* _Record excerpts_
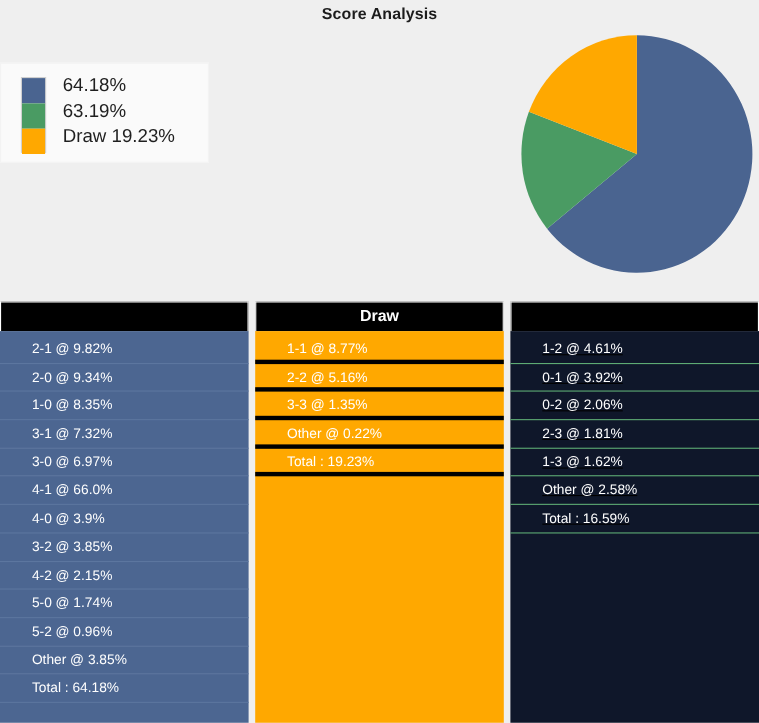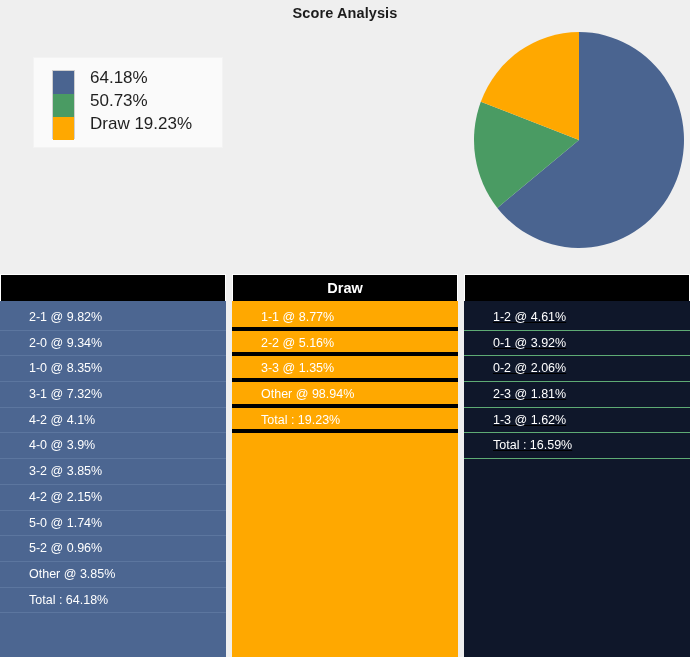--- a/index.html
+++ b/index.html
@@ -42,7 +42,6 @@
     width: 190px; height: 91px;
     background: #fafafa;
     border: 1px solid #f3f3f3;
-    margin-left: 33px;
   }
   #legend-swatches {
     position: absolute;

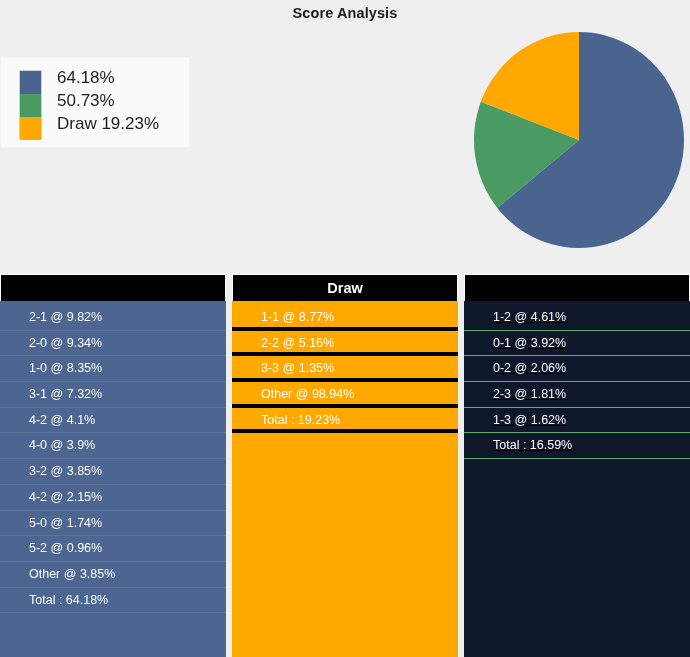--- a/index.html
+++ b/index.html
@@ -140,7 +140,7 @@
     </div>
     <div id="legend-labels">
       <div class="legend-label">64.18%</div>
-      <div class="legend-label">50.73%</div>
+      <div class="legend-label">63.19%</div>
       <div class="legend-label">Draw 19.23%</div>
     </div>
   </div>

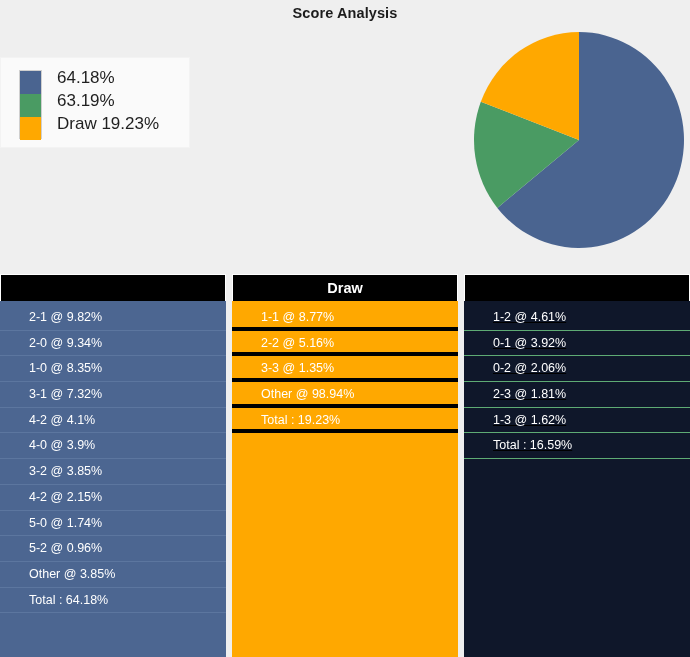--- a/index.html
+++ b/index.html
@@ -183,7 +183,7 @@
         <div class="score-row">1-1 @ 8.77%</div>
         <div class="score-row">2-2 @ 5.16%</div>
         <div class="score-row">3-3 @ 1.35%</div>
-        <div class="score-row">Other @ 98.94%</div>
+        <div class="score-row">Other @ 0.22%</div>
         <div class="score-row">Total : 19.23%</div>
       </div>
   </div>

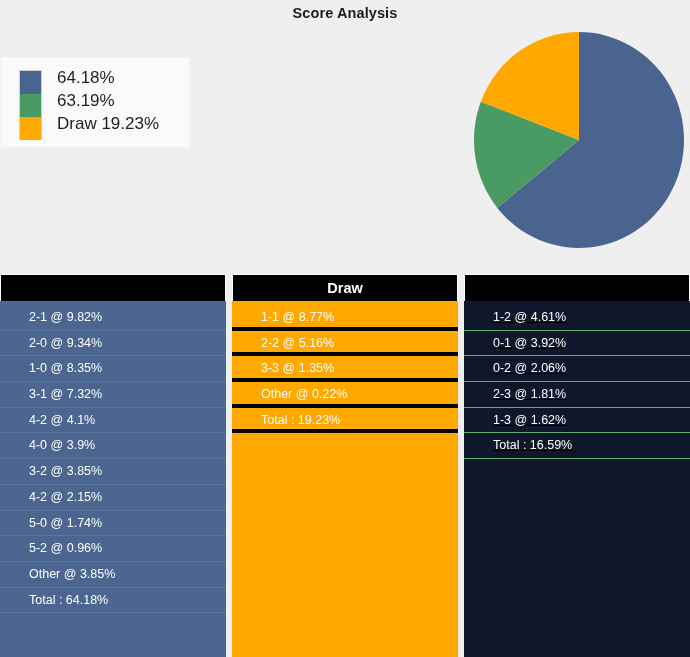--- a/index.html
+++ b/index.html
@@ -166,6 +166,7 @@
         <div class="score-row">2-0 @ 9.34%</div>
         <div class="score-row">1-0 @ 8.35%</div>
         <div class="score-row">3-1 @ 7.32%</div>
+        <div class="score-row">3-0 @ 6.97%</div>
         <div class="score-row">4-2 @ 4.1%</div>
         <div class="score-row">4-0 @ 3.9%</div>
         <div class="score-row">3-2 @ 3.85%</div>

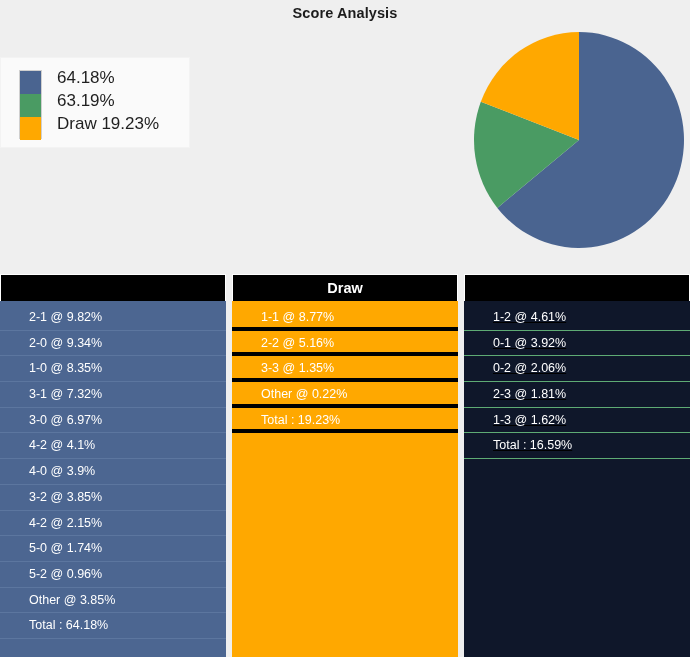--- a/index.html
+++ b/index.html
@@ -167,7 +167,7 @@
         <div class="score-row">1-0 @ 8.35%</div>
         <div class="score-row">3-1 @ 7.32%</div>
         <div class="score-row">3-0 @ 6.97%</div>
-        <div class="score-row">4-2 @ 4.1%</div>
+        <div class="score-row">4-1 @ 66.0%</div>
         <div class="score-row">4-0 @ 3.9%</div>
         <div class="score-row">3-2 @ 3.85%</div>
         <div class="score-row">4-2 @ 2.15%</div>

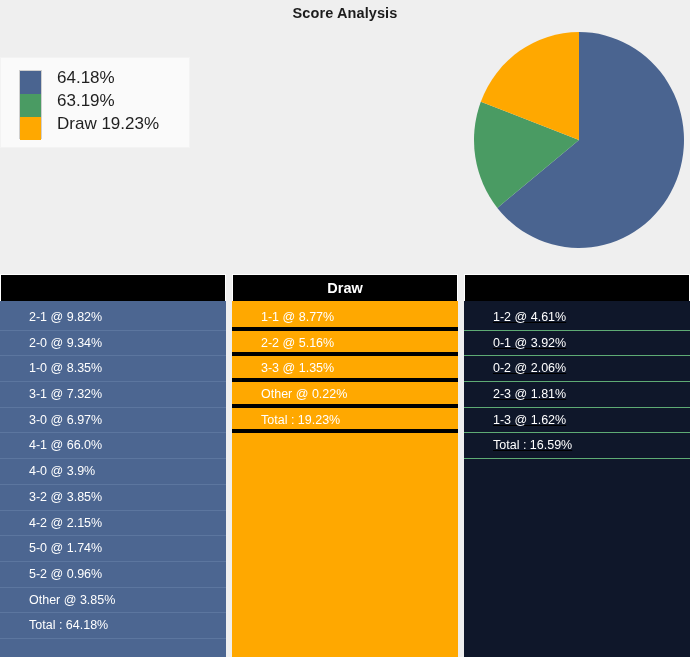--- a/index.html
+++ b/index.html
@@ -197,6 +197,7 @@
         <div class="score-row">0-2 @ 2.06%</div>
         <div class="score-row">2-3 @ 1.81%</div>
         <div class="score-row">1-3 @ 1.62%</div>
+        <div class="score-row">Other @ 2.58%</div>
         <div class="score-row">Total : 16.59%</div>
       </div>
   </div>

* _Aim of the task_
In the entries above, find each line with "Other" and list it.

* _Task solution_
-        <div class="score-row">Other @ 98.94%</div>
+        <div class="score-row">Other @ 0.22%</div>
+        <div class="score-row">Other @ 2.58%</div>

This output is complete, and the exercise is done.